Après enquêtes et investigations, la marque appartient à une société bien connue au Cameroun. C’est le Réseau national des consommateurs du Cameroun (RNC) qui donne l’alerte. Des Yaourts à boire périmés et impropres à la consommation sont en circulation au Cameroun. Après enquêtes et investigations, la marque appartient à une société bien connue au Cameroun. Un coupable bien connu Ces produits alimentaires se vendent au vu et au su de tout le monde. Notamment dans les boutiques, les supermarchés et autres espaces marchands. « Le RNC après enquêtes et investigations dénonce cet état de chose. Il vise à nuire à la santé du consommateur. Demande à la société de retirer sans délai ces produits avariés sur le marché. Dans son réseau de distribution sur l’ensemble du territoire national de la République du Cameroun. De faire réparation au cas où il y’aurait des victimes », exige l’association des consommateurs. Modification de la date de péremption Des produits dont la date de péremption est expirée se retrouvent régulièrement en vente au Cameroun. D’ailleurs, un réseau de contrefacteurs chargés de changer leur date de péremption a été débusqué en mai dernier à Yaoundé. C’est un indic qui avait envoyé une vidéo à la Brigade nationale de répression des fraudes. Sur place, un important lot de produits périmés ou en cours de péremption avait été découvert. « C’est un acte criminel qui est le fait. Bien qu’on soit encore dans ce qu’on pourrait appeler la présomption. Mais pour moi ce n’est même plus de la présomption, les faits sont établis.
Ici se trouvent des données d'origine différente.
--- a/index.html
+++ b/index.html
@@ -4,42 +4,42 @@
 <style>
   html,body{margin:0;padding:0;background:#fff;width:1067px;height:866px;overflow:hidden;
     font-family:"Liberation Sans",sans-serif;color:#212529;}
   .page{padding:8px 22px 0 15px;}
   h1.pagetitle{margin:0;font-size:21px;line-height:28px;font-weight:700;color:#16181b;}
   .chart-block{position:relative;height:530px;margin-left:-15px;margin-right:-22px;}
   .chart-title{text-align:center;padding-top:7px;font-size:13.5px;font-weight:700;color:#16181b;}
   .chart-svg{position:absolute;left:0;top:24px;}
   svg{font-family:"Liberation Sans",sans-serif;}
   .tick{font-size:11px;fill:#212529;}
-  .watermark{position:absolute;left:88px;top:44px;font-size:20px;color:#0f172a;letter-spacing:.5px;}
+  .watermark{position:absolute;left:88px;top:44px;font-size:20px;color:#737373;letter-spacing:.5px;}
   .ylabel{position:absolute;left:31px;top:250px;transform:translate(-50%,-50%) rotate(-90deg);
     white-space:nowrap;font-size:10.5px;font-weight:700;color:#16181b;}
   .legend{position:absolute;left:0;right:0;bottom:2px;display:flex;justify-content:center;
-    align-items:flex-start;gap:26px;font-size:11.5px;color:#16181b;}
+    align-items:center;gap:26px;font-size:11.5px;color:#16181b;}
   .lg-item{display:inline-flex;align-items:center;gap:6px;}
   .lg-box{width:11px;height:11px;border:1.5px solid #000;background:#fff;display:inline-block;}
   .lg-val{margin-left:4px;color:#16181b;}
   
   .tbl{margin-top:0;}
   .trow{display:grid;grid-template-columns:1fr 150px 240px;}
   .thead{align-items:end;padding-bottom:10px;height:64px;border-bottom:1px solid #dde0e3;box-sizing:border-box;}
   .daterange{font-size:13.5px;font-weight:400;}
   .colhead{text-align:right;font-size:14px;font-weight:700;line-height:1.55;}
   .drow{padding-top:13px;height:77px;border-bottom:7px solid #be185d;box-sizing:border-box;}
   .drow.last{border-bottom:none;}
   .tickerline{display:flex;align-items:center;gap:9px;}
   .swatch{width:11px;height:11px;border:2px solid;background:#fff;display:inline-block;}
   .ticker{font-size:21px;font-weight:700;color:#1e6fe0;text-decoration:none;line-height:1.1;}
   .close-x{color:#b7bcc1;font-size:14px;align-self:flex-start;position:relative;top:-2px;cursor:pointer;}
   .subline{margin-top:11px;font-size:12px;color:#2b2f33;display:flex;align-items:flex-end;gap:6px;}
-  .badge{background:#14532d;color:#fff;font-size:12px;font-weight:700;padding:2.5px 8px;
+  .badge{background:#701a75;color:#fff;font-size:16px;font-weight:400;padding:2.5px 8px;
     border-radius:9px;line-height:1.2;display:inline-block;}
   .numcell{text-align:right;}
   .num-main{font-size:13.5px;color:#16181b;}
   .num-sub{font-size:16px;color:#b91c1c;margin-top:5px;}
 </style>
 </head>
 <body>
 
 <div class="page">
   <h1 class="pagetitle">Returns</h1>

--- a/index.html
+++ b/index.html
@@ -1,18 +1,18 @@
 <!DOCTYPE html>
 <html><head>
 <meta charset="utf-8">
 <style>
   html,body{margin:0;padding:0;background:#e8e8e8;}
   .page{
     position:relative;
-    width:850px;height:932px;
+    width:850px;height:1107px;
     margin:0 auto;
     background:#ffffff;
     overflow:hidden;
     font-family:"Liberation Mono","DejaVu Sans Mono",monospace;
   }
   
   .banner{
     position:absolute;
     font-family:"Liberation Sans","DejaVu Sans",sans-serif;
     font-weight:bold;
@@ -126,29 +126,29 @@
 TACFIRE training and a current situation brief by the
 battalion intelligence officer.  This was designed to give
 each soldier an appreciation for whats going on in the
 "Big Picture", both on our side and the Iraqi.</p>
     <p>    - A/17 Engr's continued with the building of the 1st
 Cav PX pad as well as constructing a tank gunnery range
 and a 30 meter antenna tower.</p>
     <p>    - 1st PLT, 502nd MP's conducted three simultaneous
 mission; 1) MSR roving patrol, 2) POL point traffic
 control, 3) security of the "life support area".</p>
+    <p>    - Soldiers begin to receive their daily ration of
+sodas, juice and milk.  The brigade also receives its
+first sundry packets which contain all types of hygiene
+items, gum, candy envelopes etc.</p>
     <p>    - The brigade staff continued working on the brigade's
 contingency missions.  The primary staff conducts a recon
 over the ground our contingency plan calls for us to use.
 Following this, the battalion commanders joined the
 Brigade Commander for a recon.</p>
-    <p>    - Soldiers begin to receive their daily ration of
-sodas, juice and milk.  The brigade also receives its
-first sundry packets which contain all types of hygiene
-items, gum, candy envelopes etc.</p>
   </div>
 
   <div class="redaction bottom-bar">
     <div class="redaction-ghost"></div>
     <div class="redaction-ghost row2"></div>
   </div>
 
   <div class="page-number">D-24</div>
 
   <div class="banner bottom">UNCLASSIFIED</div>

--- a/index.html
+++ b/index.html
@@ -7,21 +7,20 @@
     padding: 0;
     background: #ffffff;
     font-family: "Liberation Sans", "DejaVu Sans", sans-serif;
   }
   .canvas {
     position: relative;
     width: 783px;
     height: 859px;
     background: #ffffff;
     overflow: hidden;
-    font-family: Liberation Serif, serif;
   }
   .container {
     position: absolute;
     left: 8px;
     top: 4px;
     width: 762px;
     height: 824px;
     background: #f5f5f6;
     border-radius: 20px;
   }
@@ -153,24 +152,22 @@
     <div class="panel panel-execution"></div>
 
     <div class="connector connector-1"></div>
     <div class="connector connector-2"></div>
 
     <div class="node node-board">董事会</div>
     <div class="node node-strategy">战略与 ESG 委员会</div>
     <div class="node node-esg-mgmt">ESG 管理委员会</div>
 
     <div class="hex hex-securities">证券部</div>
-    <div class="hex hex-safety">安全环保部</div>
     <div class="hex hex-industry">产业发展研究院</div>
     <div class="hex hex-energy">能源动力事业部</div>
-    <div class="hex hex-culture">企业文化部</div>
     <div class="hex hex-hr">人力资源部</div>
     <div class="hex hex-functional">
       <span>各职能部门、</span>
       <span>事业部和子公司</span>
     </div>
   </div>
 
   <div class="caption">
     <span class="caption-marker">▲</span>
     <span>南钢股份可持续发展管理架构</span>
Une fameuse boulangerie où tout le monde s’aligne pour acheter soit le pain. Soit les produits panifiés, les gâteaux, etc. ainsi que d’autres produits ». Ainsi réagissait le ministre du commerce, Luc Magloire Mbarga Atangana. Après l’entrepôt, le ministre Mbarga Atangana était allé dans un domicile suspect au quartier Nkomo. Là-bas, « c’est un véritable laboratoire où on falsifie les dates de péremption des produits. Un laboratoire où un fabrique (…) de potions qu’on fait consommer aux Camerounais. Il faut qu’à un moment chacun prenne conscience! Et que l’argent mal acquis conduit dans le cas d’espèce à la prison. Mais au-delà de la prison la conscience », déclarait le Mincommerce.